A este dado que preocupa o governo soma-se outro, alentador para Lula. A pesquisa de Quaest diz que a aprovação do líder do Partido dos Trabalhadores subiu 7 pontos, chegando a 47% na região sul (estados de Rio Grande do Sul, Paraná e Santa Catarina), a zona mais antipetista do país. A melhora foi atribuída às medidas adotadas pelo mandatário frente ao dilúvio e às duas viagens que realizou às zonas inundadas num espaço de quatro dias. De todo modo, o Sul, uma zona rica e de maioria de população branca, continua sendo bolsonarista, sendo que 52% rejeitam Lula. A imagem negativa do presidente de centro-esquerda no sul continua sendo alta, mas caiu 5% em relação à medição anterior, feita em março.
Bomba sem desativar
Se as notícias falsas são a primeira bomba com que o bolsonarismo boicota o resgate dos afetados pelas inundações iniciadas há duas semanas, a segunda bomba é o esvaziamento das estruturas estatais para fazer frente aos desastres climáticos.

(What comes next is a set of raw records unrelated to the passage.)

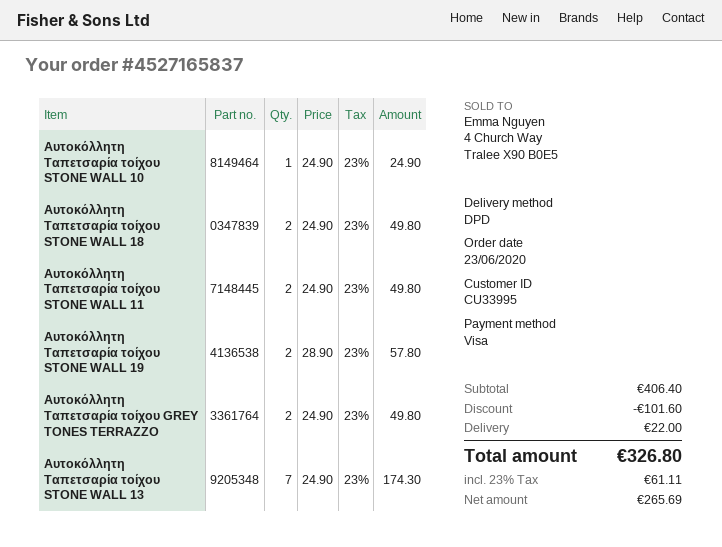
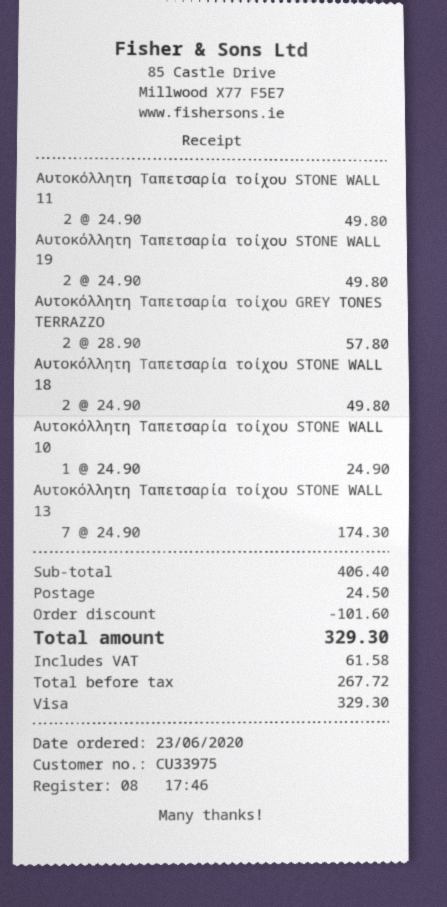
customer number: CU33995 -> CU33975
Αυτοκόλλητη Ταπετσαρία τοίχου STONE WALL 19: 2 x 28.90 = 57.80 -> 2 x 24.90 = 49.80
Αυτοκόλλητη Ταπετσαρία τοίχου GREY TONES TERRAZZO: 2 x 24.90 = 49.80 -> 2 x 28.90 = 57.80
shipping: 22.00 -> 24.50
net: 265.69 -> 267.72
tax: 61.11 -> 61.58
total: 326.80 -> 329.30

Ao abandonar o Planalto, no final de dezembro de 2022, Jair Bolsonaro deixou apenas 25 mil reais (menos de 5 mil dólares) no orçamento geral da União destinados à prevenção de desastres naturais em todo o país. Ou seja, o governo lulista, iniciado em janeiro do ano passado, teve pouquíssima margem de manobra para adotar medidas contra as cada vez mais frequentes tempestades. Em 2023, cerca de 70 pessoas morreram pelos deslizamentos de terras em razão das chuvas atípicas no litoral de São Paulo e outras 54 perderam a vida por causa de um ciclone extra tropical precisamente no Rio Grande do Sul.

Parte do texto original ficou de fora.